Cette année, la CAF fait du remue ménage. Si elle propose de nombreuses aides pour soutenir les Français face à la crise et l'inflation, elles sont toutes sous conditions, bien entendu. Le RSA fait l'objet d'une expérience à grande échelle dans 19 départements.
"Il ne s’agit pas d’imposer aux allocataires du RSA de faire des travaux d’intérêt général sans être payé", expliquait la Première Ministre Elisabeth Borne.
"Mais de participer par exemple, à des ateliers dans lesquels on peut faire un bilan personnalisé – cela peut permettre d’identifier les freins à l’emploi, comme des problèmes de santé, et de proposer une prestation. Ou bien aider à faire un CV et apprendre à se présenter devant un employeur.
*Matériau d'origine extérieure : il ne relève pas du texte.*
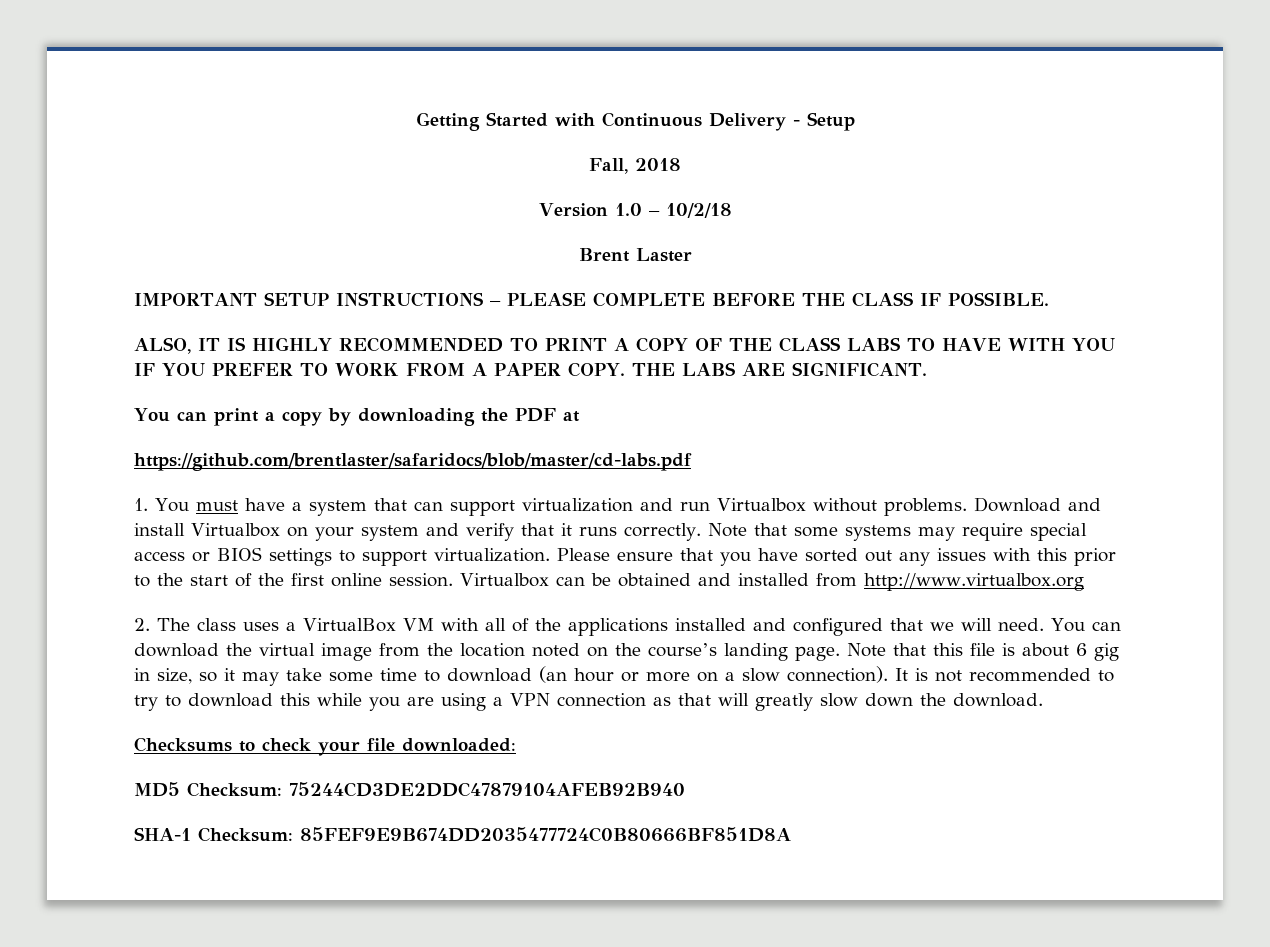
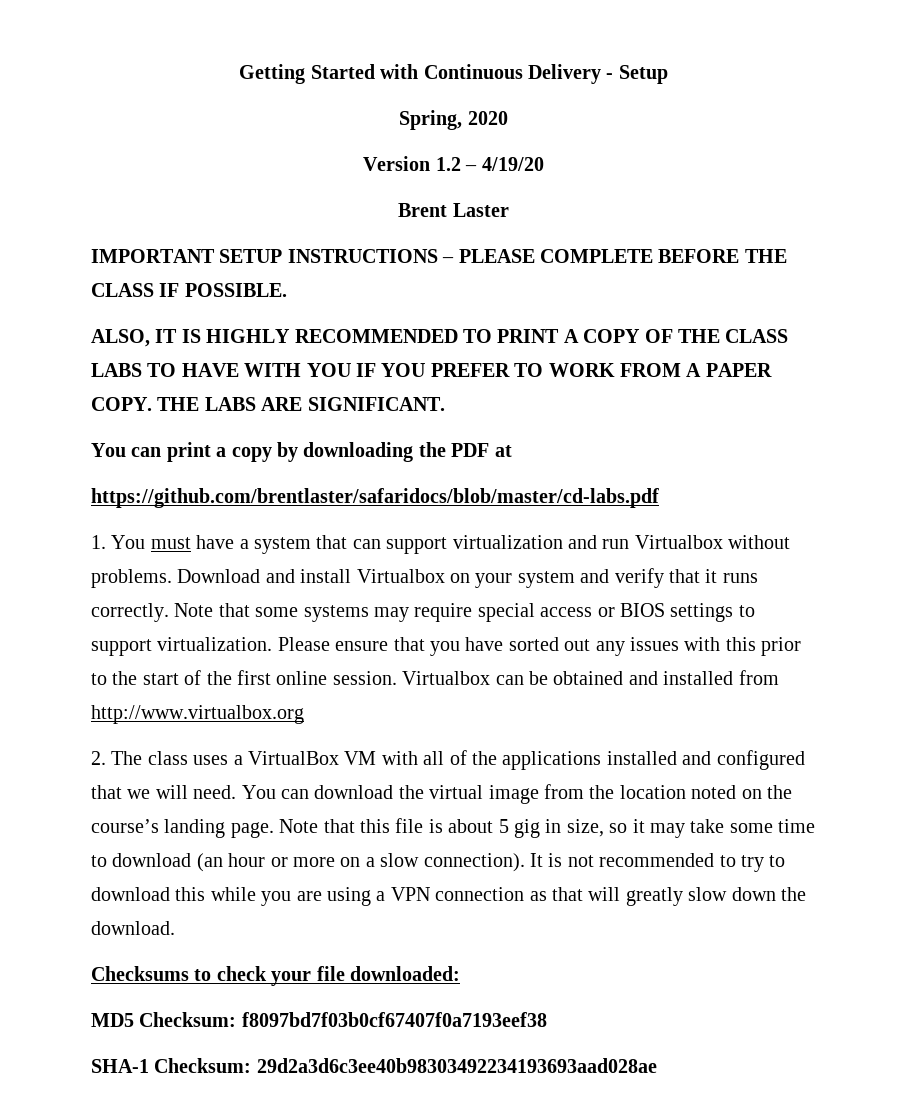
- Fall, 2018
+ Spring, 2020
- Version 1.0 – 10/2/18
+ Version 1.2 – 4/19/20
- Note that this file is about 6 gig in size, so it may take some time to download (an hour or more on a slow connection).
+ Note that this file is about 5 gig in size, so it may take some time to download (an hour or more on a slow connection).
- MD5 Checksum: 75244CD3DE2DDC47879104AFEB92B940
+ MD5 Checksum: f8097bd7f03b0cf67407f0a7193eef38
- SHA-1 Checksum: 85FEF9E9B674DD2035477724C0B80666BF851D8A
+ SHA-1 Checksum: 29d2a3d6c3ee40b98303492234193693aad028ae

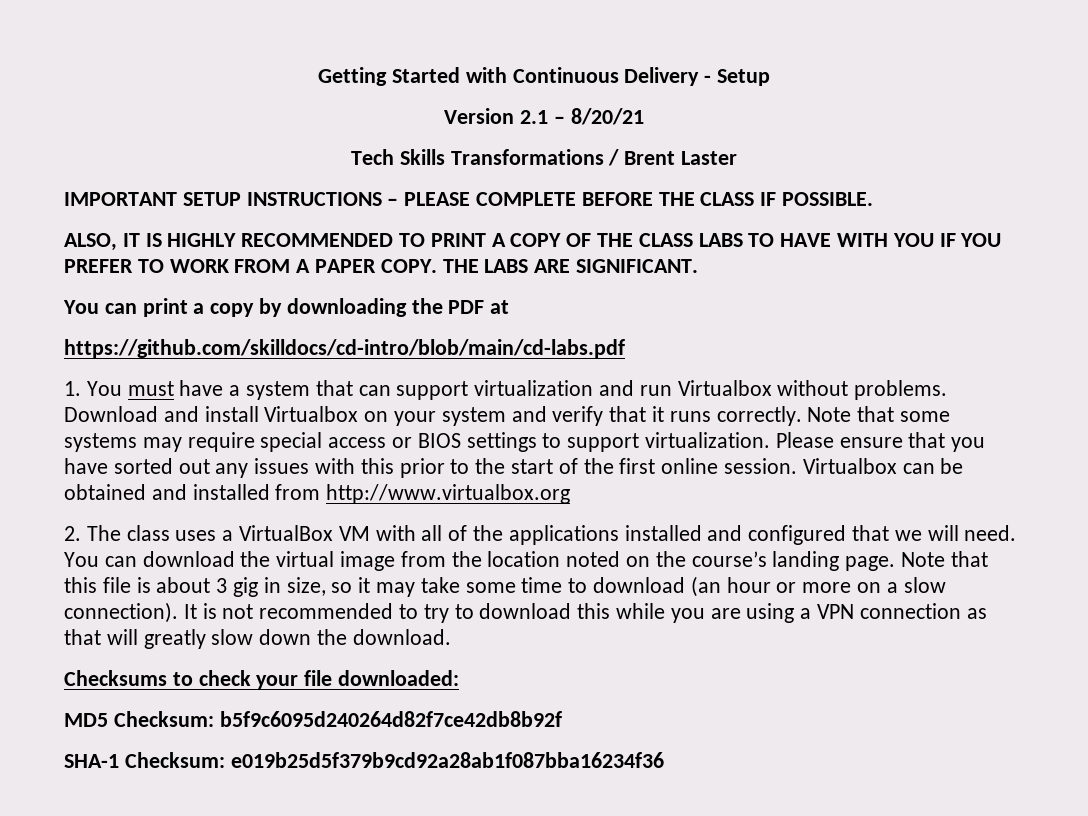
- Spring, 2020
- Version 1.2 – 4/19/20
- Brent Laster
+ Version 2.1 – 8/20/21
+ Tech Skills Transformations / Brent Laster
- https://github.com/brentlaster/safaridocs/blob/master/cd-labs.pdf
+ https://github.com/skilldocs/cd-intro/blob/main/cd-labs.pdf
- Note that this file is about 5 gig in size, so it may take some time to download (an hour or more on a slow connection).
+ Note that this file is about 3 gig in size, so it may take some time to download (an hour or more on a slow connection).
- MD5 Checksum: f8097bd7f03b0cf67407f0a7193eef38
+ MD5 Checksum: b5f9c6095d240264d82f7ce42db8b92f
- SHA-1 Checksum: 29d2a3d6c3ee40b98303492234193693aad028ae
+ SHA-1 Checksum: e019b25d5f379b9cd92a28ab1f087bba16234f36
Ou encore découvrir des métiers grâce à des immersions en entreprise, puis, financer une formation professionnelle."
Pour le gouvernement, le RSA est une aide pour le retour à l'emploi et non une excuse pour rester à la maison, pour simplifier.
Comment continuer de toucher le RSA ?
Le gouvernement veut mettre en place des heures de bénévolat afin de continuer de verser le Revenu de Solidarité Active à ses bénéficiaires. "Conditionner le versement du RSA" devrait encourager les personnes sans emplois à retourner sur le chemin du travail.
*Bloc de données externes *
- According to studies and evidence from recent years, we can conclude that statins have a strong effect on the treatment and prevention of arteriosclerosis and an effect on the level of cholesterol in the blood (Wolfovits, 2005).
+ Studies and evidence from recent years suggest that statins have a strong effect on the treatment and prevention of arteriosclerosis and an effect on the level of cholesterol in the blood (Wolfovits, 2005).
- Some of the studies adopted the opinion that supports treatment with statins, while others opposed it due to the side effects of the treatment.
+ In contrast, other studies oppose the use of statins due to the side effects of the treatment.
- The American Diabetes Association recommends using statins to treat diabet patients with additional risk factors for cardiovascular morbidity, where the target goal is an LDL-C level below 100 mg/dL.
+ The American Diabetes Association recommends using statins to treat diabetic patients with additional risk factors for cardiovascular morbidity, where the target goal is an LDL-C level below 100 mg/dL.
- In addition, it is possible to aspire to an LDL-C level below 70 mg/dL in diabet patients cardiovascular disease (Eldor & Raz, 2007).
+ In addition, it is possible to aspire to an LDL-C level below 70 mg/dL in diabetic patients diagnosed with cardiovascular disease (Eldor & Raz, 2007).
En France, 372 100 postes sont vacants, contre plus de trois millions de chômeurs. "La majorité ne cherche pas du travail. (…) Avec le RSA et ce qu’ils ont à côté au black, ils ne vont pas aller travailler 35 h pour 1200 euros", estime un employé de la CAF Languedoc-Roussillon.
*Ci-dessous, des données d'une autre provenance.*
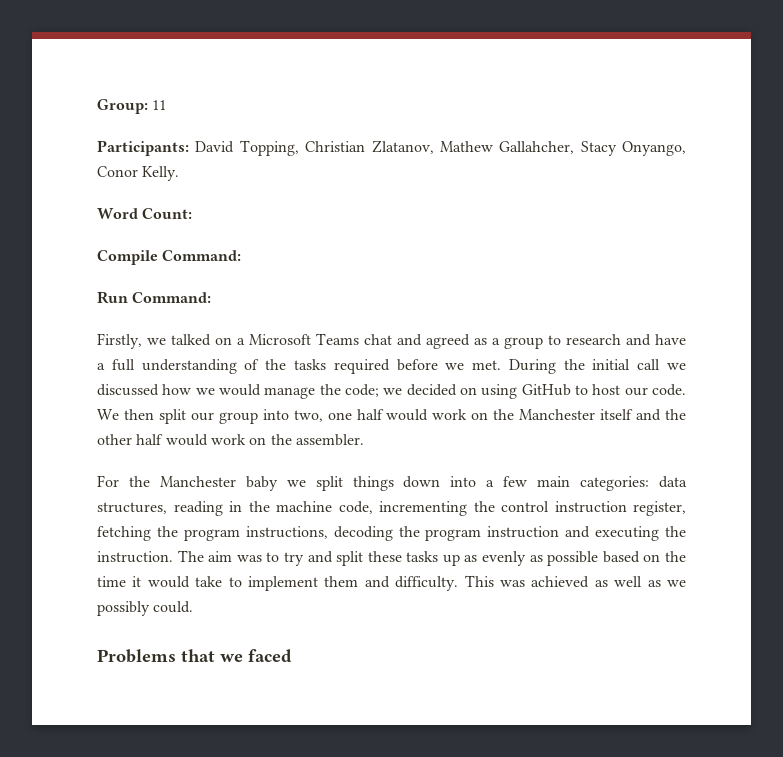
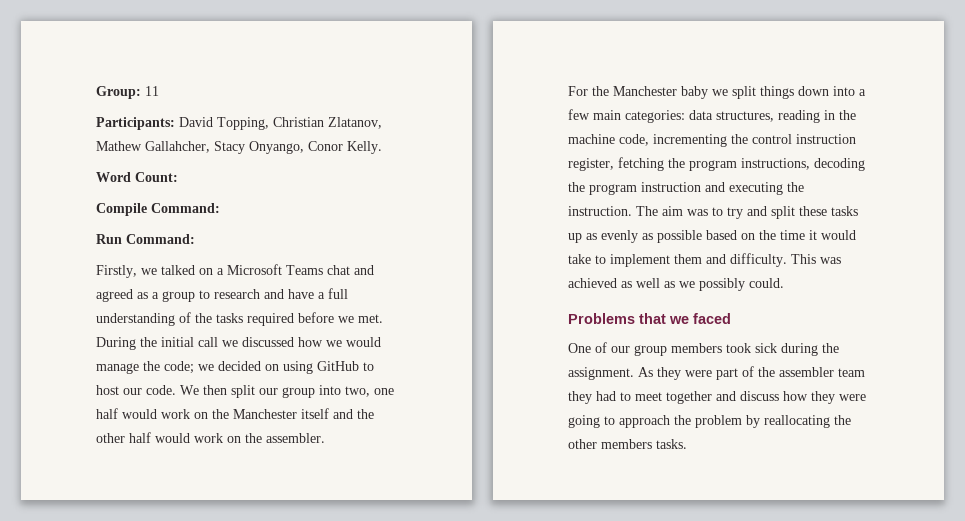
+ One of our group members took sick during the assignment. As they were part of the assembler team they had to meet together and discuss how they were going to approach the problem by reallocating the other members tasks.

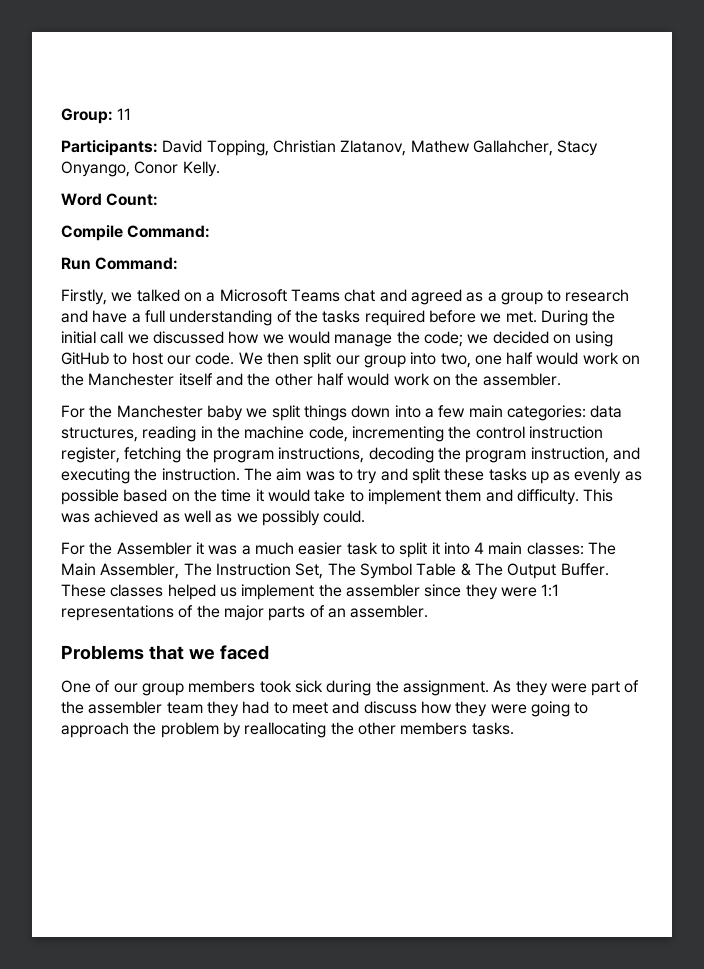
- For the Manchester baby we split things down into a few main categories: data structures, reading in the machine code, incrementing the control instruction register, fetching the program instructions, decoding the program instruction and executing the instruction.
+ For the Manchester baby we split things down into a few main categories: data structures, reading in the machine code, incrementing the control instruction register, fetching the program instructions, decoding the program instruction, and executing the instruction.
+ For the Assembler it was a much easier task to split it into 4 main classes: The Main Assembler, The Instruction Set, The Symbol Table & The Output Buffer. These classes helped us implement the assembler since they were 1:1 representations of the major parts of an assembler.
- As they were part of the assembler team they had to meet together and discuss how they were going to approach the problem by reallocating the other members tasks.
+ As they were part of the assembler team they had to meet and discuss how they were going to approach the problem by reallocating the other members tasks.

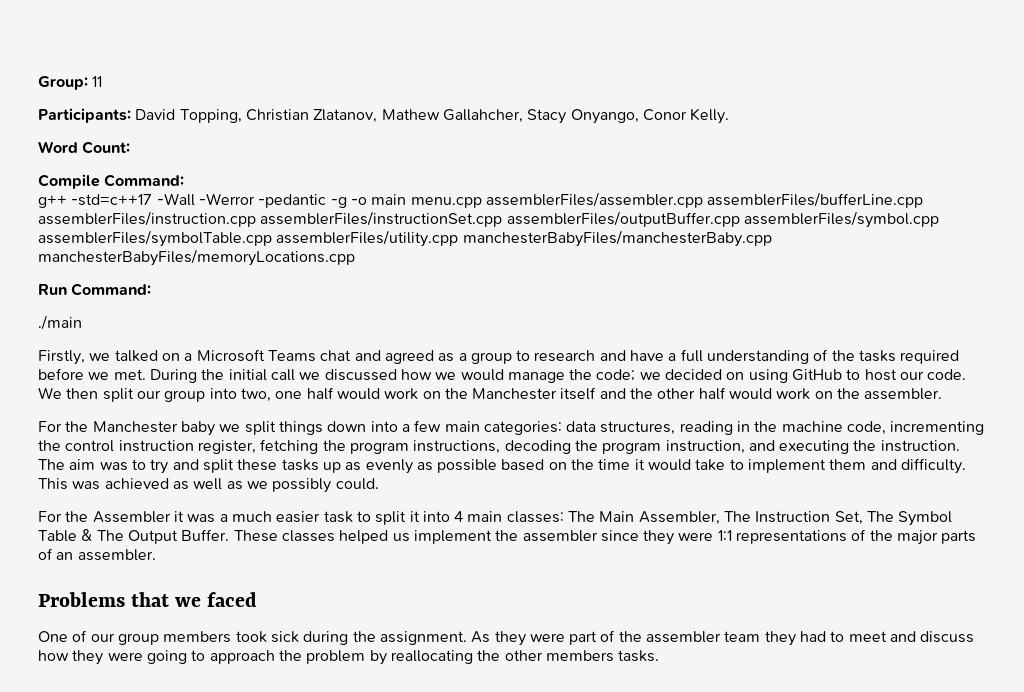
+ g++ -std=c++17 -Wall -Werror -pedantic -g -o main menu.cpp assemblerFiles/assembler.cpp assemblerFiles/bufferLine.cpp assemblerFiles/instruction.cpp assemblerFiles/instructionSet.cpp assemblerFiles/outputBuffer.cpp assemblerFiles/symbol.cpp assemblerFiles/symbolTable.cpp assemblerFiles/utility.cpp manchesterBabyFiles/manchesterBaby.cpp manchesterBabyFiles/memoryLocations.cpp
+ ./main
"Le RSA, la prime d’activité, les APL, les allocations familiales… Tous ces dispositifs qui sont très segmentés, nous allons les réformer, les simplifier pour mettre en place cette solidarité à la source", promet le Président de la République Emmanuel Macron.
Les bénéficiaires du RSA devront donc donner 15 à 20 heures de leur temps pour recevoir le RSA chaque mois.